- [EXERCISE DESCRIPTION]: One number is all that is asked for: the number of lines below that hold the string "start".

(Source records)

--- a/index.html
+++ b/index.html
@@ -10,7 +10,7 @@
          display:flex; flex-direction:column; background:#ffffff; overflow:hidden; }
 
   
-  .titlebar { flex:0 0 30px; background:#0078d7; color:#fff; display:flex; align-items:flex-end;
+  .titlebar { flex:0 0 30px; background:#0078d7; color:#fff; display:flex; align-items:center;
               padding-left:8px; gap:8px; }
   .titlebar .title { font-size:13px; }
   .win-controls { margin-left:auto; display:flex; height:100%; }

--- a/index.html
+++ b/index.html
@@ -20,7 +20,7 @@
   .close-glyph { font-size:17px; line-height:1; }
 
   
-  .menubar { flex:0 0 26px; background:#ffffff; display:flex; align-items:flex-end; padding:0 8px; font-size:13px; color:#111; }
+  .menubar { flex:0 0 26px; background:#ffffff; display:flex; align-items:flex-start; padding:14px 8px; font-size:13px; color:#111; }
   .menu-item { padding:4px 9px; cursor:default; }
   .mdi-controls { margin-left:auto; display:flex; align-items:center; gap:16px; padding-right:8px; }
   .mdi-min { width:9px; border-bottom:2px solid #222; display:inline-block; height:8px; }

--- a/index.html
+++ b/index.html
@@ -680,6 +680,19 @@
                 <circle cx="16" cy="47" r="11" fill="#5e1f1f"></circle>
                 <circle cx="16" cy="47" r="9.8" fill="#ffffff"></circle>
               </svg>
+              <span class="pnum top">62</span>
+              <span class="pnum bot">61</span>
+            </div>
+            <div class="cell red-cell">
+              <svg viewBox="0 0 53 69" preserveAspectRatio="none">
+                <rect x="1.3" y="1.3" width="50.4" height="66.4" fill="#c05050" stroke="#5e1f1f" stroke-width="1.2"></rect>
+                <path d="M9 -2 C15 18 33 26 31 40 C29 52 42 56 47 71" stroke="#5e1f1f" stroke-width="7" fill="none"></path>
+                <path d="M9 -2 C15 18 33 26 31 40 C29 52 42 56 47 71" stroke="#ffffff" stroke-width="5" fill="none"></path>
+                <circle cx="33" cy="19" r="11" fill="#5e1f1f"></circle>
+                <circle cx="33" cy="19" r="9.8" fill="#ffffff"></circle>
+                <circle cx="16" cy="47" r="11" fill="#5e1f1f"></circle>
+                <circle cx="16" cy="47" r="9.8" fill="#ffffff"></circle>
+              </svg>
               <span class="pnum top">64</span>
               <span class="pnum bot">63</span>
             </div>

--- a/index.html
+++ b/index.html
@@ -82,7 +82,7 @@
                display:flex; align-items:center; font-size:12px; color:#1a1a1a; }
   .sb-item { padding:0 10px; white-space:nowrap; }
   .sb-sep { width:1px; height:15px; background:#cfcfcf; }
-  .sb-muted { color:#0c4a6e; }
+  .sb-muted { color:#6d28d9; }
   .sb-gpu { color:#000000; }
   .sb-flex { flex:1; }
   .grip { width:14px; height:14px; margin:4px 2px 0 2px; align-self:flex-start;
---
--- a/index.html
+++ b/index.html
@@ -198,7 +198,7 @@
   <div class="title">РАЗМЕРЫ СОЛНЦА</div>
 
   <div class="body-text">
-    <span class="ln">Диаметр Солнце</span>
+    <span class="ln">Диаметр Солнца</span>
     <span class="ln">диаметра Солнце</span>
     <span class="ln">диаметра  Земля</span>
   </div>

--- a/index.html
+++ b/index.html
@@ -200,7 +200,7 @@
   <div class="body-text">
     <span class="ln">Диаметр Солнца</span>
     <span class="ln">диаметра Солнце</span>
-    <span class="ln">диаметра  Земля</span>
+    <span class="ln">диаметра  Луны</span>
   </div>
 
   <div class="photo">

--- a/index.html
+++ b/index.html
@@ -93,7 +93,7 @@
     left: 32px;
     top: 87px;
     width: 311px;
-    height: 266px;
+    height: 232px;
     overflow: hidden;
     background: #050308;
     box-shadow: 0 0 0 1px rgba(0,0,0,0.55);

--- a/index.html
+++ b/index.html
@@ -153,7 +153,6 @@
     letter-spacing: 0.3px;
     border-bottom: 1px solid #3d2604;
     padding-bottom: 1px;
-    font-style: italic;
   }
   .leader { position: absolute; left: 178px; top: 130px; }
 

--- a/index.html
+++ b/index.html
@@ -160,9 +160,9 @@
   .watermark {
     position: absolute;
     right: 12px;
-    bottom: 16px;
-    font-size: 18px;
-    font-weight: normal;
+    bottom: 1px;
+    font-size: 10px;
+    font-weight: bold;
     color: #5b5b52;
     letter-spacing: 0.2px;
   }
==
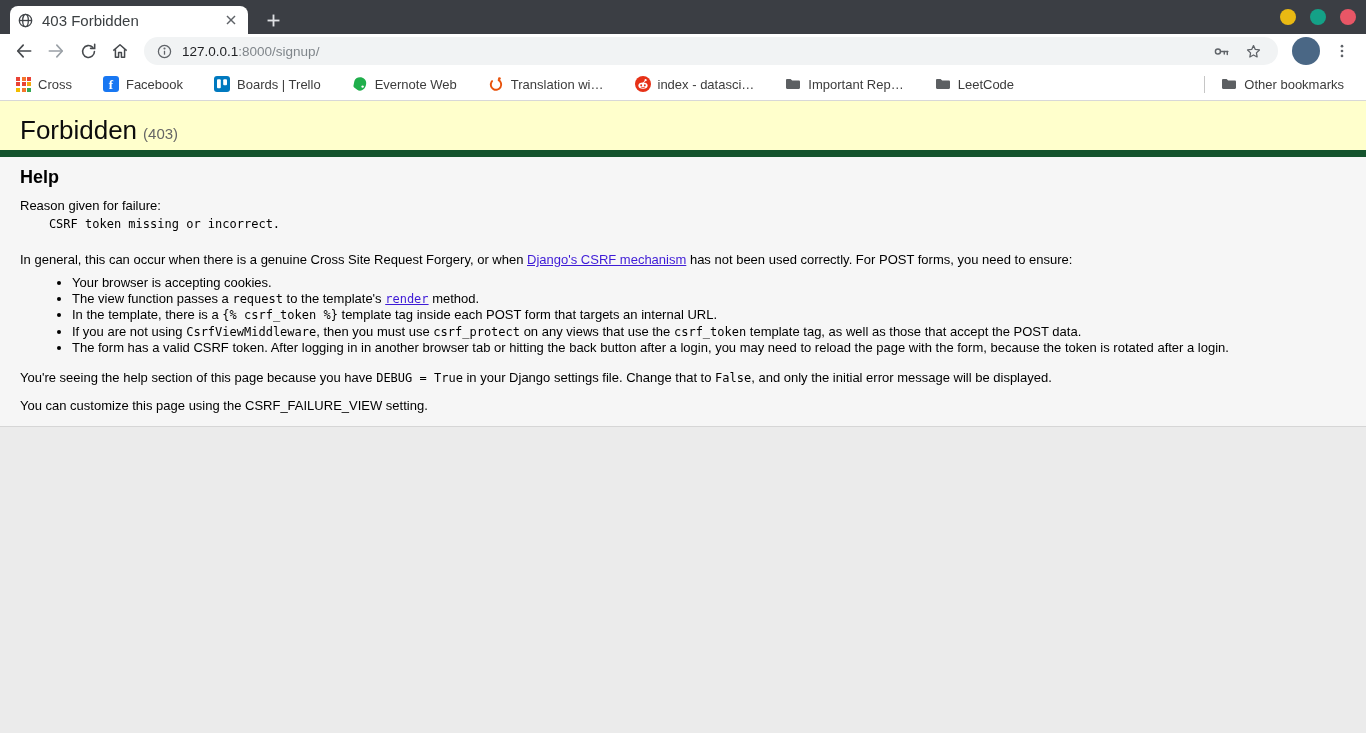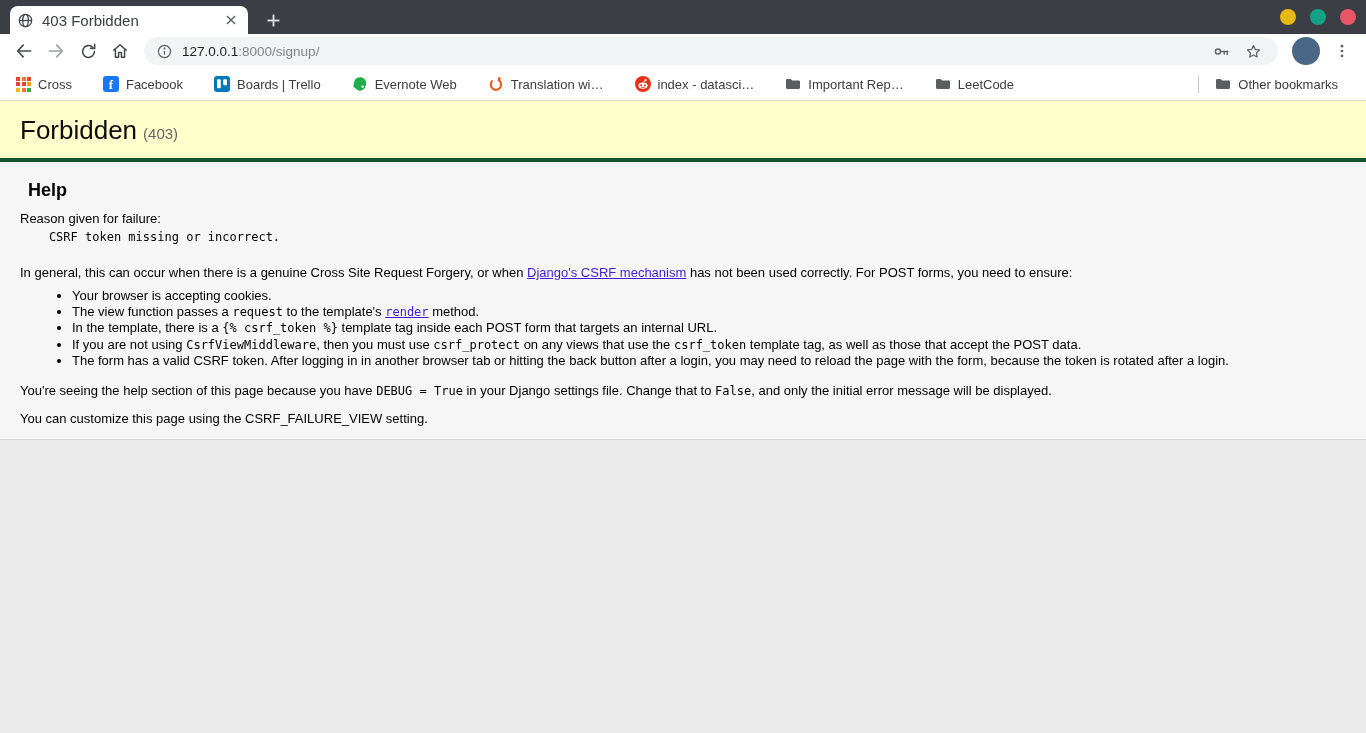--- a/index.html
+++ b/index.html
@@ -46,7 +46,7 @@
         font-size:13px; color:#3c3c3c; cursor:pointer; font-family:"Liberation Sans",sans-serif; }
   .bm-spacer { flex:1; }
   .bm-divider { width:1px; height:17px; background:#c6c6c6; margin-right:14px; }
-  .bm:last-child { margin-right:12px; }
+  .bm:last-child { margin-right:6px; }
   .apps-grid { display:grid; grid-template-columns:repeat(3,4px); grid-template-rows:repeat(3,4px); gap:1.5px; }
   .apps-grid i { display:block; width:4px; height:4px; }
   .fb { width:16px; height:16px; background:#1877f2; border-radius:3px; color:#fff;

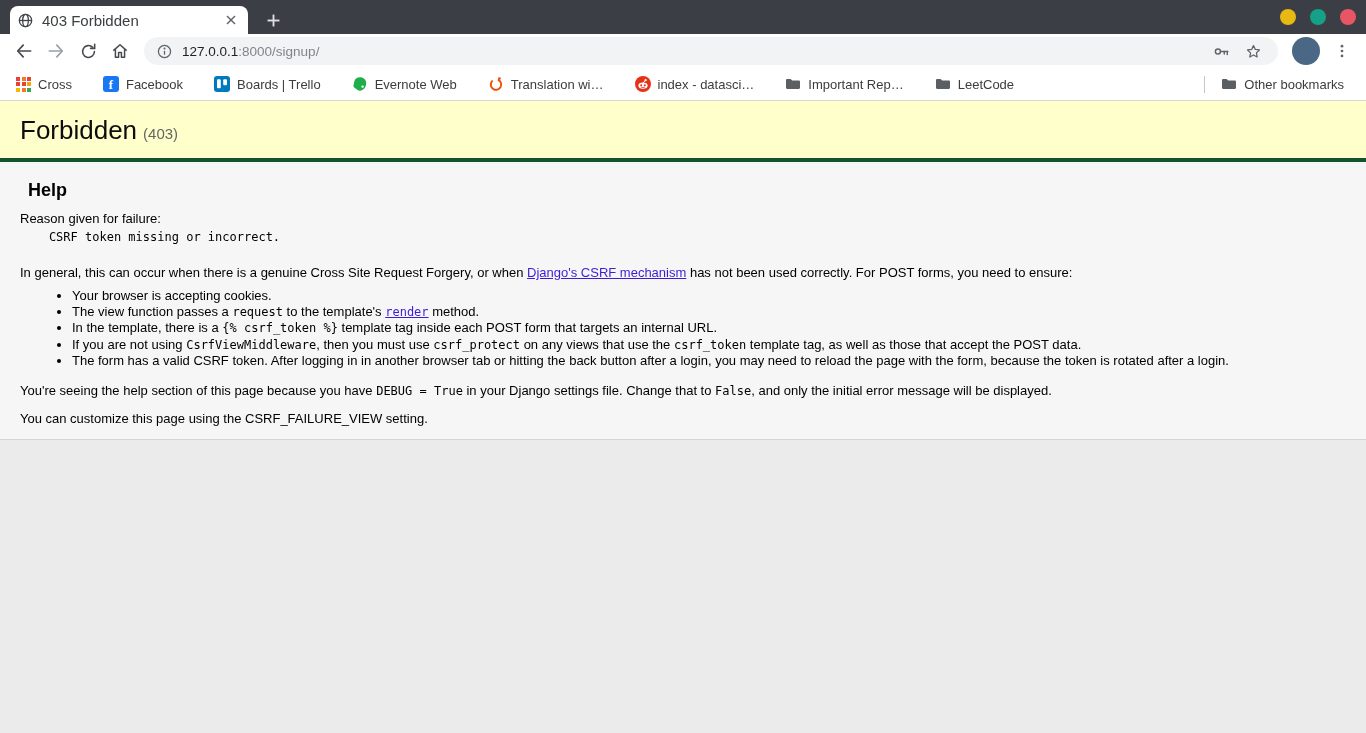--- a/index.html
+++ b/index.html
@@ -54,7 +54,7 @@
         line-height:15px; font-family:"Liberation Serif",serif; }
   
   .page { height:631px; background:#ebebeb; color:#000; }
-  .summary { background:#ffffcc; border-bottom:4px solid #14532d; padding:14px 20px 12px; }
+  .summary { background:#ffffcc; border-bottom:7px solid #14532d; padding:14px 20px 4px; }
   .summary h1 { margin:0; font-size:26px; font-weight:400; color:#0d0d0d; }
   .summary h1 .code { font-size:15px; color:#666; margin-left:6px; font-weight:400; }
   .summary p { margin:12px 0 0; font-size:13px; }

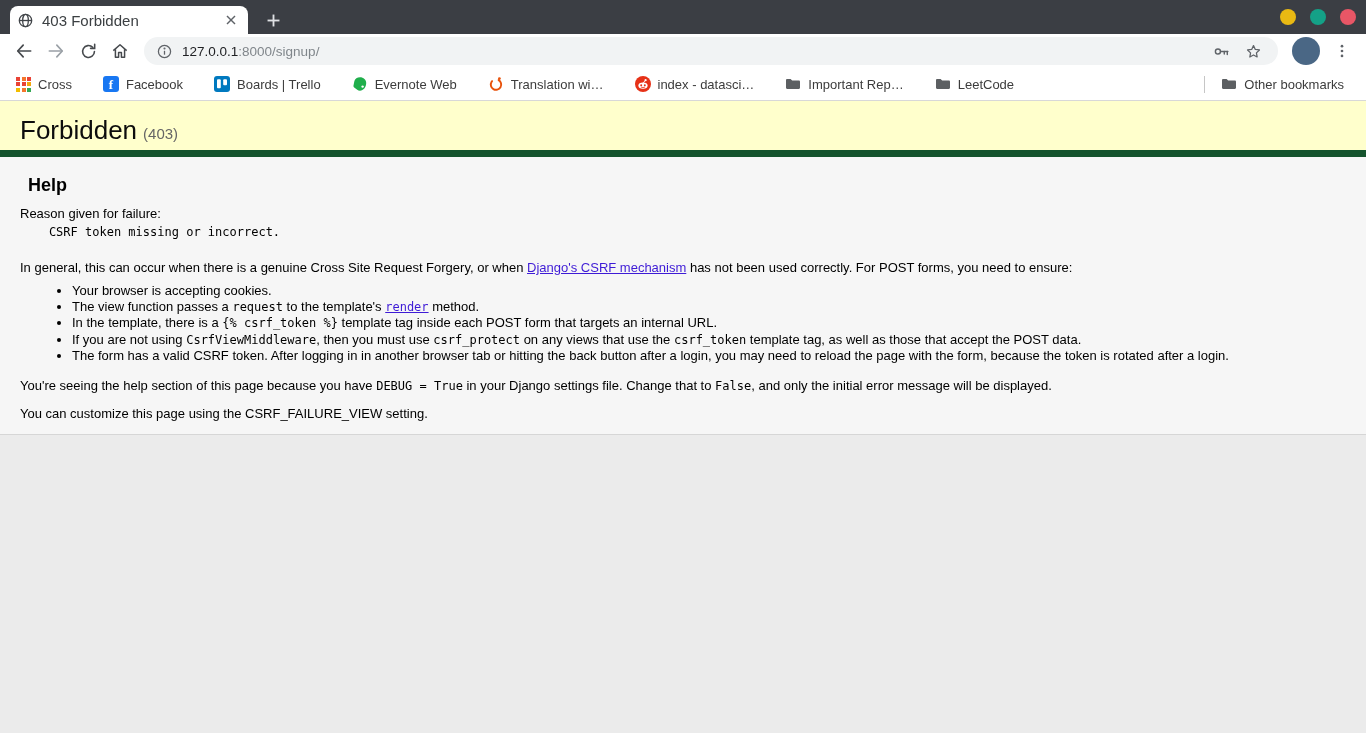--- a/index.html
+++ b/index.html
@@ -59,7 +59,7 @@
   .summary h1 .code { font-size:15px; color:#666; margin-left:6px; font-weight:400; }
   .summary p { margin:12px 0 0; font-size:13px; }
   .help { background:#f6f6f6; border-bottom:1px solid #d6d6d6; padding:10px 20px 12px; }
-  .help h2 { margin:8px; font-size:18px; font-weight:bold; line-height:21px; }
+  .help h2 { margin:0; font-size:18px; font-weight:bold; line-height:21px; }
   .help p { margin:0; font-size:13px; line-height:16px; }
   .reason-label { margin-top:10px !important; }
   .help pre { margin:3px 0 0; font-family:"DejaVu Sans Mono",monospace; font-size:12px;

- [REPLY TO THE TASK]: 2